Tax Structure - Trust or Personal Name?

Hi everyone,

I am pretty new to the game but look to build a substantial portfolio over time (hopefully > 100 properties :D). I am wondering for all who have multiple properties - which kind of structure do you use?

Buying in a personal name or in a discretionary trust - or something else entirely?

There are benefits to both methods but I think buying in personal names are better because you can claim depreciation (which you cannot do in trusts I think?)

The reason I may look to trusts is due to protecting assets (though I am thinking that if you get the right insurance you should be pretty much covered in the unlikely event you are sued?)

I think the best way would be to buy properties with higher depreciation in personal names and those with low/no depreciation in trusts?

Any advise would be greatly appreciated,
James
 
Hi guys,

Thanks for the responses.

I went to a Dymphna Boholt seminar yesterday and got quite concerned with my strategy (which was to buy in personal names at first) because she said she has seen people who have been sued for a burglar entering the house and breaking their leg - and losing everything.

I read a Margaret Lomas chapter though today and saw that she thinks the risks are very minimal and the benefits non existent. So I am torn. I want maximum return but do not want to lose everything in a few years if I put my future purchases in personal names.
 
Are you PAYG? If so, what are you going to be sued for?? Let's not get carried away by ridiculous antectodes that don't have any real chance of happening.
 
Yes, PAYG. I don't plan on getting sued haha but it could happen (the two examples she gave were the one above and another person who was playing golf, accidentally hit someone on the head who subsequently got brain damage and sued - resulting in him having to sell lots of houses and going almost bankrupt.)

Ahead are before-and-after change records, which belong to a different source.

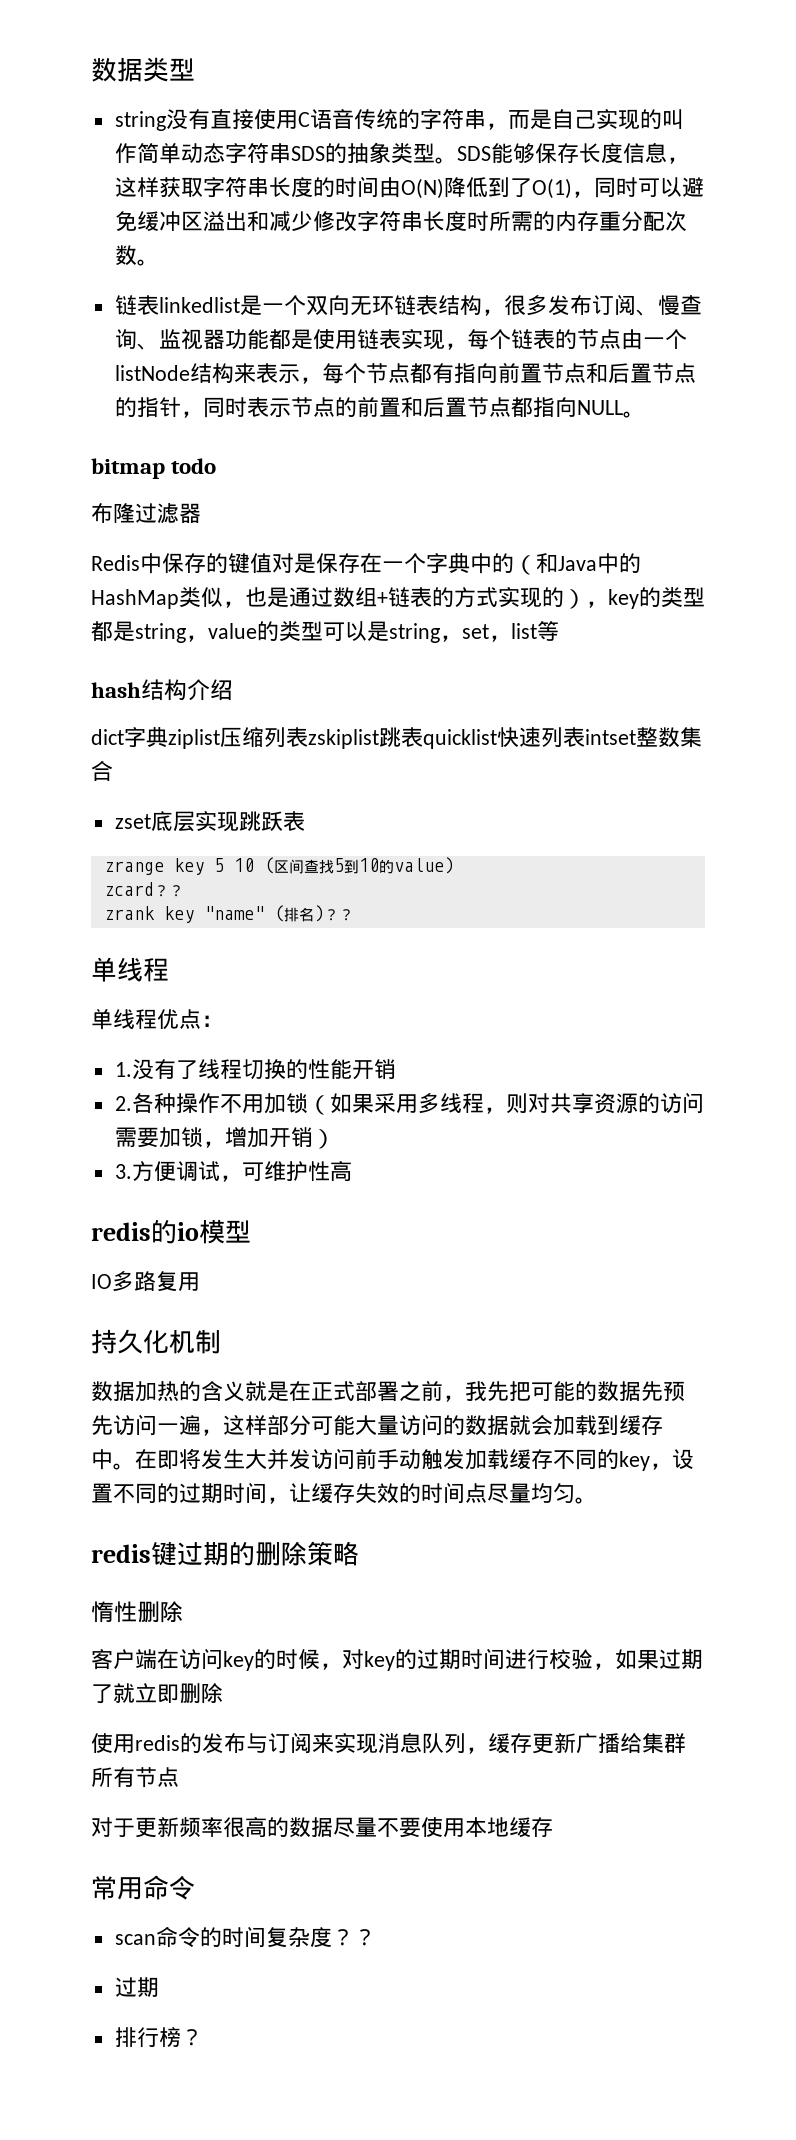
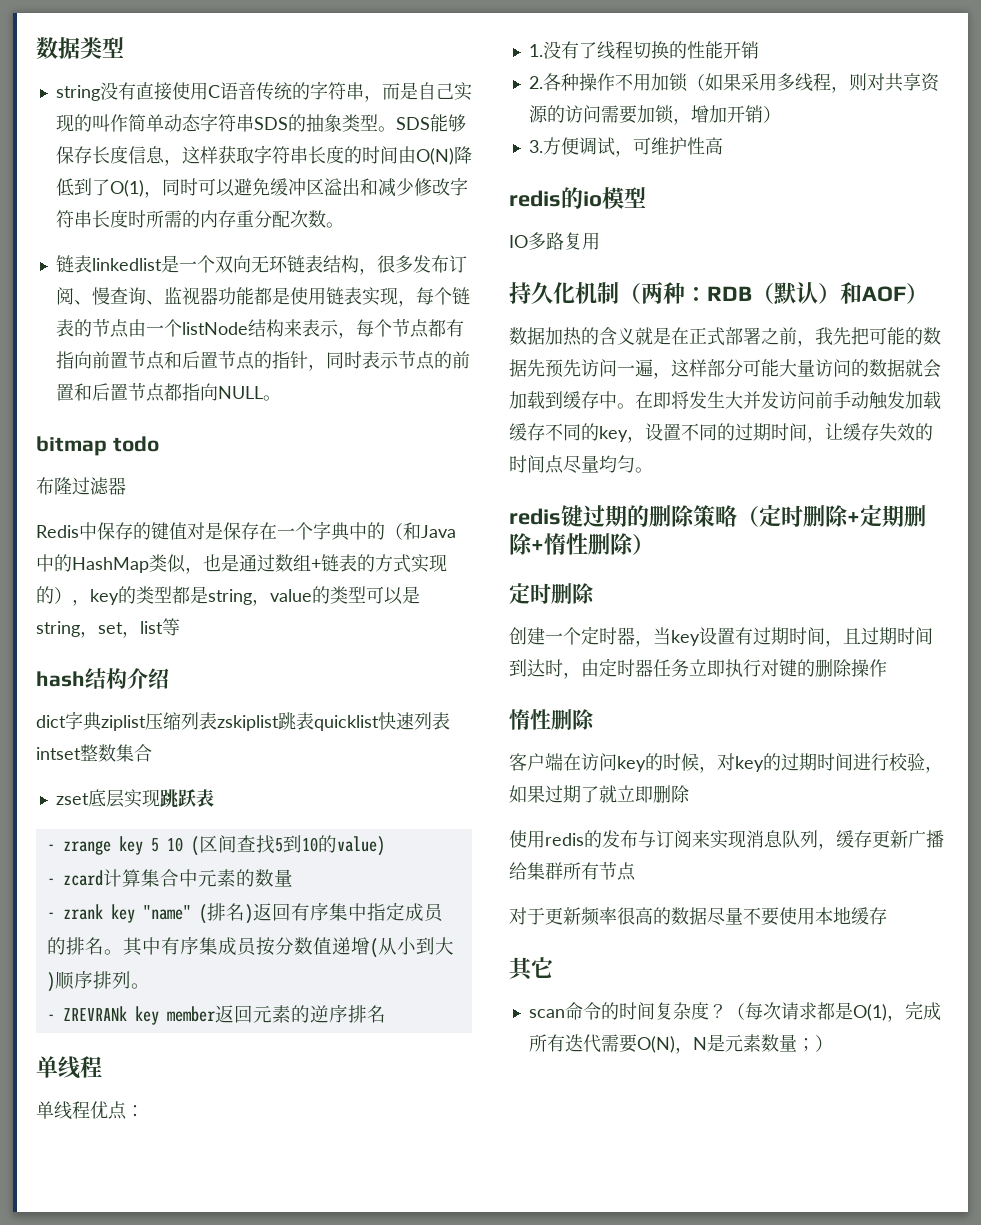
(305, 821) none -> [46,844,55,851] -
[103,882,184,897] zcard？？ // -> [46,869,293,887] [46,912,55,919] - zcard计算集合中元素的数量 // -
[323,909,354,921] ？？ -> [252,902,444,922] [46,937,454,958] [46,971,150,992] [46,1005,386,1025] 返回有序集中指定成员的排名。其中有序集成员按分数值递增(从小到大)顺序排列。 // - ZREVRANk key member返回元素的逆序排名
(221, 1341) none -> [619,282,928,305] （两种：RDB（默认）和AOF）
(359, 1553) none -> [737,505,926,527] [509,533,654,555] [509,583,595,604] [509,626,933,647] [509,658,887,679] （定时删除+定期删除+惰性删除） // 定时删除 // 创建一个定时器，当key设置有过期时间，且过期时间到达时，由定时器任务立即执行对键的删除操作
[91,1875,195,1900] 常用命令 -> [509,957,553,981] 其它
[353,1929,376,1946] [114,1977,159,1998] [114,2027,203,2048] ？ // 过期 // 排行榜？ -> [726,1001,941,1022] [528,1034,833,1054] （每次请求都是O(1)，完成所有迭代需要O(N)，N是元素数量；）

I know the chances are low but asset protection has to be key one would think?
 
You cannot get negative gearing via trusts unless it is a fixed/unit trust. However, this doesn't have asset protection benefits because the units are still 'assets' that are part of any bankruptcy that can be reached by creditors.

You can get asset protection through a discretionary / family trust. However, a family trust cannot be used for negative gearing unless the trust has exterior business income (which you presumably do not have).

However, each year you have to fork out fees for your accountant, added complexities, not to mention that you limit the amount of lenders who will actually lend you money (As trusts are more complicated and require a thorough review by the banks' legal teams). Why bother for the small, miniscule chance that you may hit someone with a golf ball? Ridiculous scaremongering.
 
Since the Chan & Naylor books everyone wants a trust/asset protection etc...but for your average investor it is overly complex and unnecessary. Trusts just generate fees for accountants and lawyers and I think they should only be used for a significant amount of assets - because at the end of the day if you are a PAYG worker the chances of you needing asset protection are extremely small.
 
I am a lawyer with an interest in asset protection and I think that getting sued won't really become an issue for most people. But, for someone involved in buying multiple properties or getting into a business then asset protection needs to be considered well before starting. Once you have property in your own name there is little you can do to protect yourself.

And don't forget that asset protection is only one aspect of a structure. Others are tax planning and estate planning issues.
 
The only issue is that holding the property in your own name or names provides no flexibility re the future.

Let's say you hold in a unit trust (asset protection isn't a major issue) and want to transfer the property to your son. Lower stamp duty on the transfer. Own names higher duty rates.

Or maybe you want to transfer into your SMSF once it is positively geared and you are approaching retirement. In your own names. Can't do. In an appropriate unit trust structure. Can do.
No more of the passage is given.